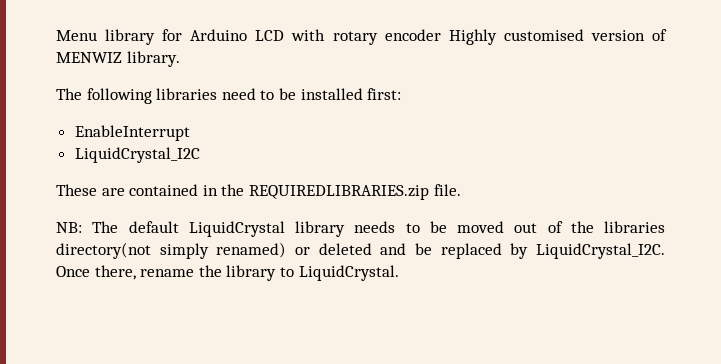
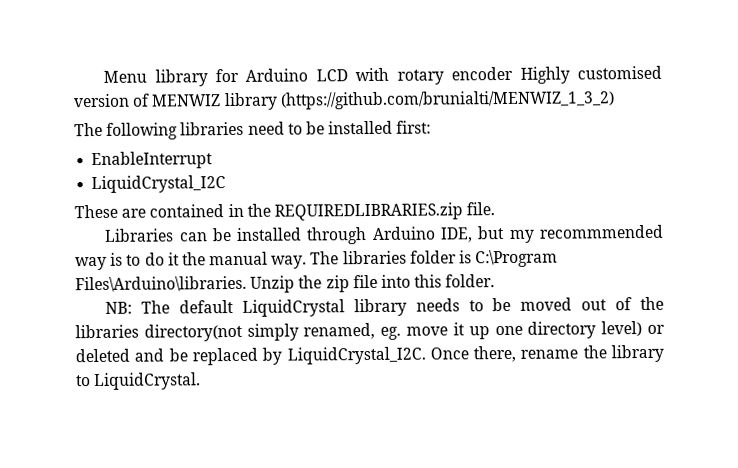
[126,51,180,67] library. -> [223,90,615,111] library (https://github.com/brunialti/MENWIZ_1_3_2)
(461, 190) none -> [104,224,664,245] [75,249,559,271] [75,274,496,293] // Libraries can be installed through Arduino IDE, but my recommmended way is to do it the manual way. The libraries folder is C:\Program Files\Arduino\libraries. Unzip the zip file into this folder.
[216,242,287,258] renamed) -> [303,320,643,340] renamed, eg. move it up one directory level)

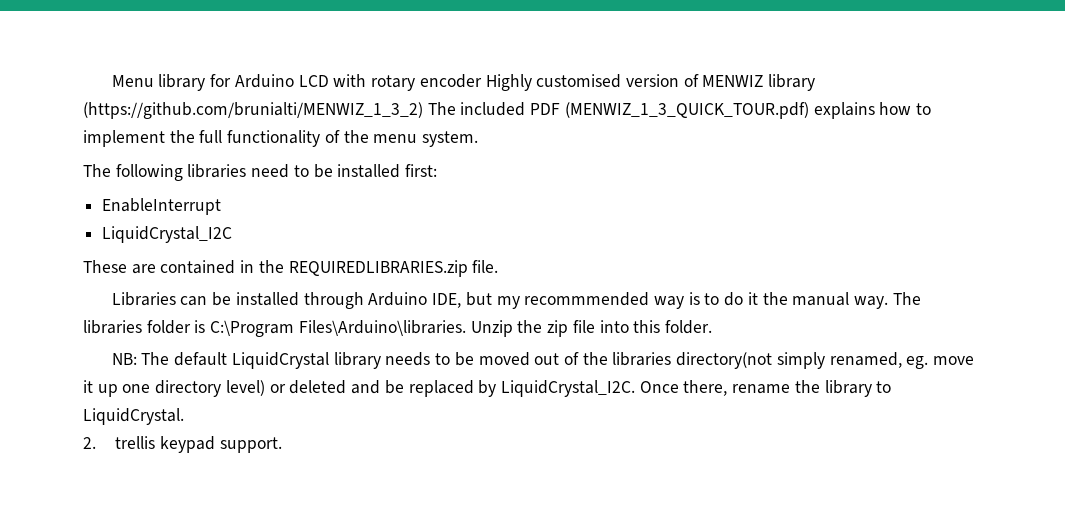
(615, 100) none -> [427,102,932,119] [83,130,479,147] The included PDF (MENWIZ_1_3_QUICK_TOUR.pdf) explains how to implement the full functionality of the menu system.
(202, 381) none -> [83,436,282,453] // 2. trellis keypad support.

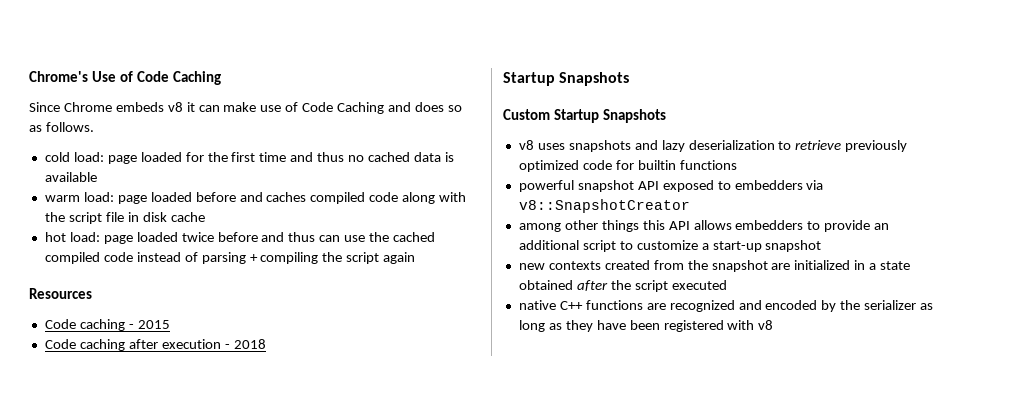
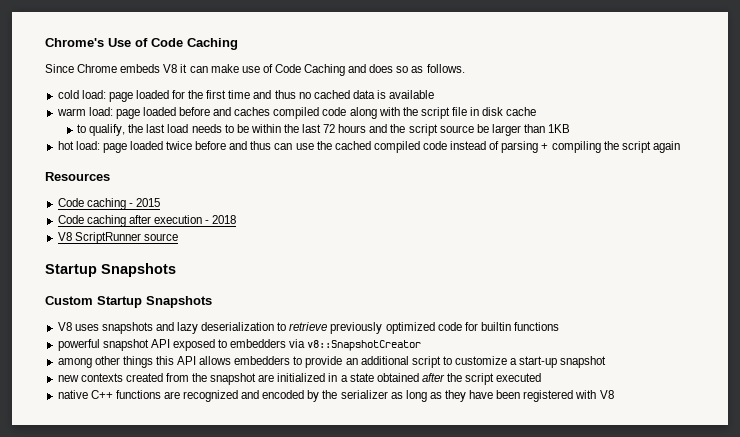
[167,102,183,112] v8 -> [163,64,178,73] V8
(205, 217) none -> [76,124,571,136] // to qualify, the last load needs to be within the last 72 hours and the script source be larger than 1KB
(266, 344) none -> [57,232,178,244] // V8 ScriptRunner source
[518,140,534,150] v8 -> [57,322,72,331] V8
[758,320,774,330] v8 -> [599,390,614,399] V8

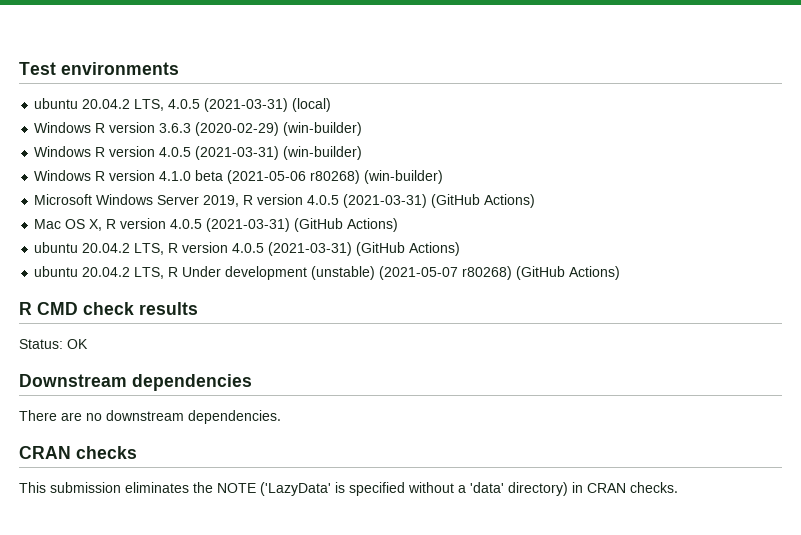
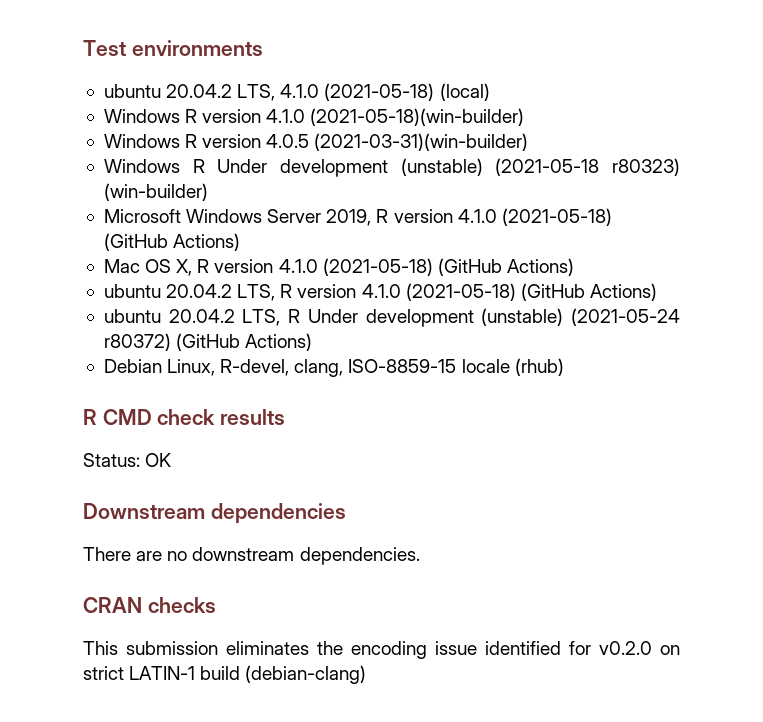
[168,98,289,112] 4.0.5 (2021-03-31) -> [280,83,435,101] 4.1.0 (2021-05-18)
[159,122,363,136] 3.6.3 (2020-02-29) (win-builder) -> [266,108,525,126] 4.1.0 (2021-05-18)(win-builder)
[195,146,363,160] [34,170,361,184] (2021-03-31) (win-builder) // Windows R version 4.1.0 beta (2021-05-06 r80268) -> [314,133,529,151] [103,158,681,177] (2021-03-31)(win-builder) // Windows R Under development (unstable) (2021-05-18 r80323)
[307,194,428,208] 4.0.5 (2021-03-31) -> [457,208,612,226] 4.1.0 (2021-05-18)
[170,218,291,232] 4.0.5 (2021-03-31) -> [278,258,433,276] 4.1.0 (2021-05-18)
[232,242,353,256] 4.0.5 (2021-03-31) -> [361,283,516,301] 4.1.0 (2021-05-18)
[379,266,621,280] (2021-05-07 r80268) (GitHub Actions) -> [571,308,680,326] [103,333,313,351] [103,358,564,377] (2021-05-24 r80372) (GitHub Actions) // Debian Linux, R-devel, clang, ISO-8859-15 locale (rhub)
[217,482,678,496] NOTE ('LazyData' is specified without a 'data' directory) in CRAN checks. -> [351,641,680,659] [83,665,367,684] encoding issue identified for v0.2.0 on strict LATIN-1 build (debian-clang)

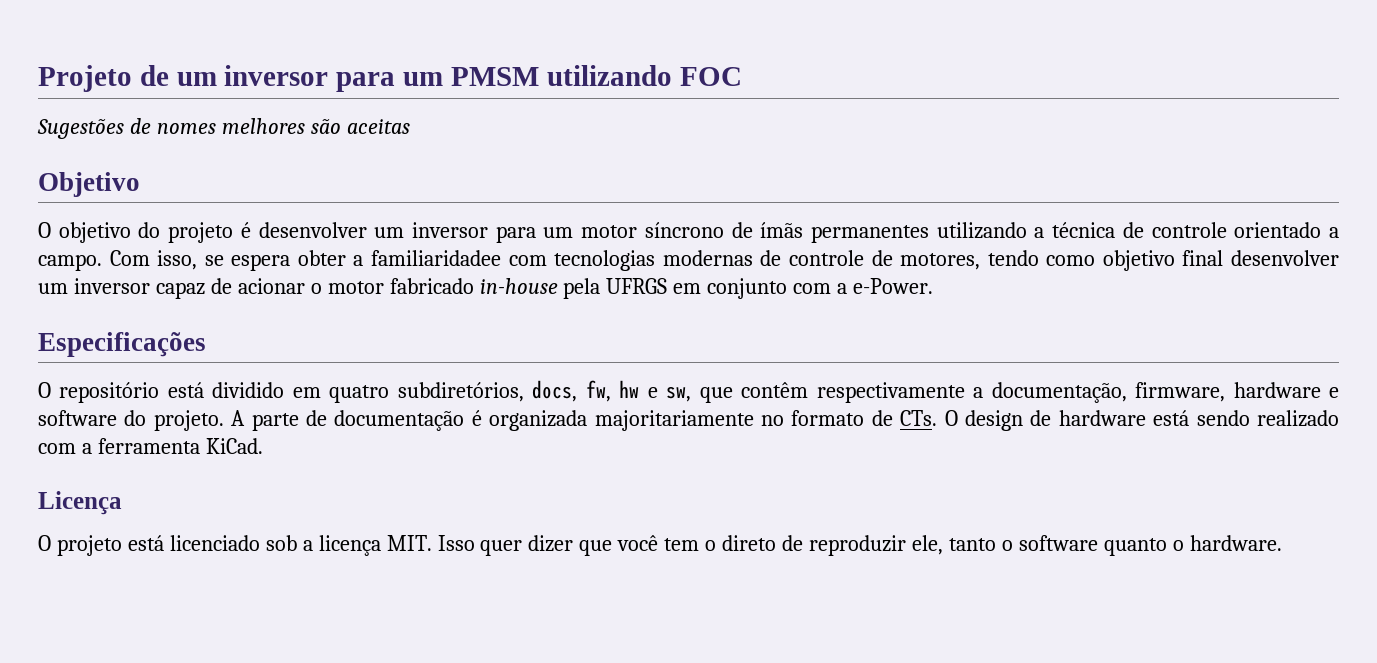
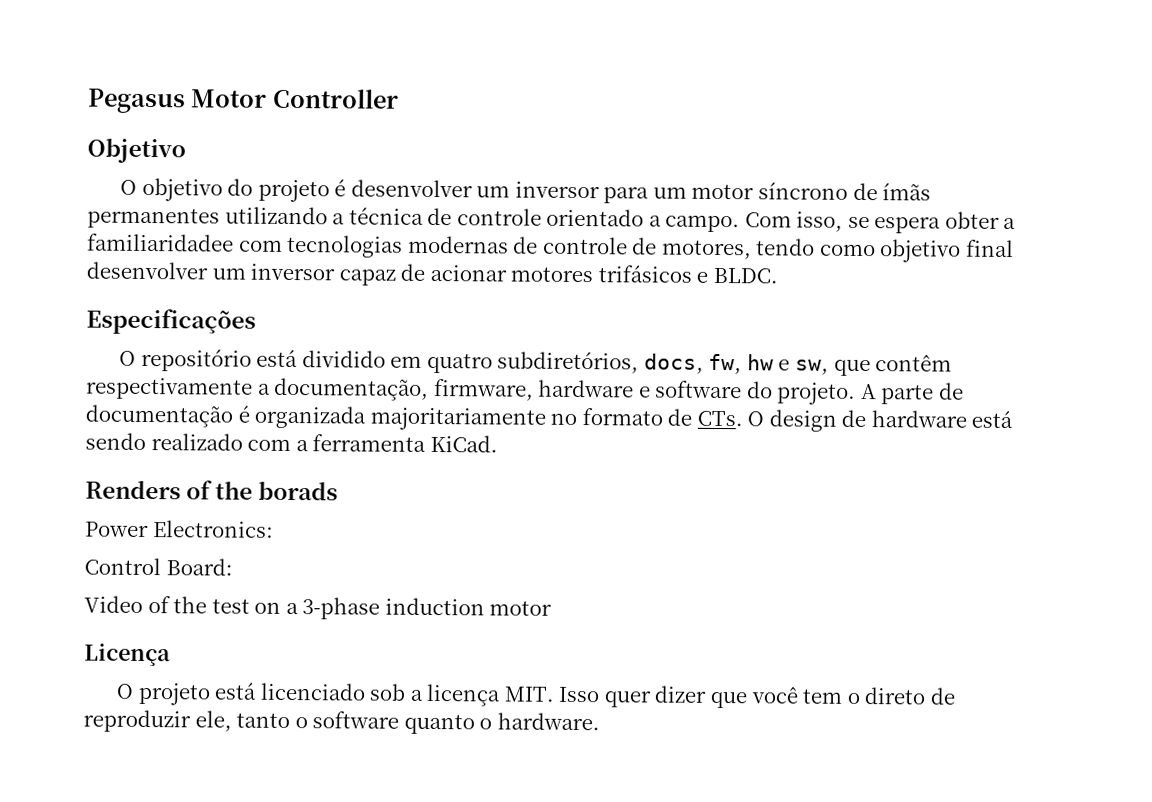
[38,65,742,92] [37,118,410,139] Projeto de um inversor para um PMSM utilizando FOC // Sugestões de nomes melhores são aceitas -> [88,88,399,114] Pegasus Motor Controller
[310,278,934,299] o motor fabricado in-house pela UFRGS em conjunto com a e-Power. -> [510,265,778,284] motores trifásicos e BLDC.
(263, 446) none -> [85,480,339,501] [85,520,274,538] [84,557,233,576] [84,595,553,620] // Renders of the borads // Power Electronics: // Control Board: // Video of the test on a 3-phase induction motor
==============================
● WHAT YOU ARE ASKED TO DO
Please give the material above again in full, with no pictures in your version.

● ANSWER BOX
[126,51,180,67] library. -> [223,90,615,111] library (https://github.com/brunialti/MENWIZ_1_3_2)
(461, 190) none -> [104,224,664,245] [75,249,559,271] [75,274,496,293] // Libraries can be installed through Arduino IDE, but my recommmended way is to do it the manual way. The libraries folder is C:\Program Files\Arduino\libraries. Unzip the zip file into this folder.
[216,242,287,258] renamed) -> [303,320,643,340] renamed, eg. move it up one directory level)

(615, 100) none -> [427,102,932,119] [83,130,479,147] The included PDF (MENWIZ_1_3_QUICK_TOUR.pdf) explains how to implement the full functionality of the menu system.
(202, 381) none -> [83,436,282,453] // 2. trellis keypad support.

[167,102,183,112] v8 -> [163,64,178,73] V8
(205, 217) none -> [76,124,571,136] // to qualify, the last load needs to be within the last 72 hours and the script source be larger than 1KB
(266, 344) none -> [57,232,178,244] // V8 ScriptRunner source
[518,140,534,150] v8 -> [57,322,72,331] V8
[758,320,774,330] v8 -> [599,390,614,399] V8

[168,98,289,112] 4.0.5 (2021-03-31) -> [280,83,435,101] 4.1.0 (2021-05-18)
[159,122,363,136] 3.6.3 (2020-02-29) (win-builder) -> [266,108,525,126] 4.1.0 (2021-05-18)(win-builder)
[195,146,363,160] [34,170,361,184] (2021-03-31) (win-builder) // Windows R version 4.1.0 beta (2021-05-06 r80268) -> [314,133,529,151] [103,158,681,177] (2021-03-31)(win-builder) // Windows R Under development (unstable) (2021-05-18 r80323)
[307,194,428,208] 4.0.5 (2021-03-31) -> [457,208,612,226] 4.1.0 (2021-05-18)
[170,218,291,232] 4.0.5 (2021-03-31) -> [278,258,433,276] 4.1.0 (2021-05-18)
[232,242,353,256] 4.0.5 (2021-03-31) -> [361,283,516,301] 4.1.0 (2021-05-18)
[379,266,621,280] (2021-05-07 r80268) (GitHub Actions) -> [571,308,680,326] [103,333,313,351] [103,358,564,377] (2021-05-24 r80372) (GitHub Actions) // Debian Linux, R-devel, clang, ISO-8859-15 locale (rhub)
[217,482,678,496] NOTE ('LazyData' is specified without a 'data' directory) in CRAN checks. -> [351,641,680,659] [83,665,367,684] encoding issue identified for v0.2.0 on strict LATIN-1 build (debian-clang)

[38,65,742,92] [37,118,410,139] Projeto de um inversor para um PMSM utilizando FOC // Sugestões de nomes melhores são aceitas -> [88,88,399,114] Pegasus Motor Controller
[310,278,934,299] o motor fabricado in-house pela UFRGS em conjunto com a e-Power. -> [510,265,778,284] motores trifásicos e BLDC.
(263, 446) none -> [85,480,339,501] [85,520,274,538] [84,557,233,576] [84,595,553,620] // Renders of the borads // Power Electronics: // Control Board: // Video of the test on a 3-phase induction motor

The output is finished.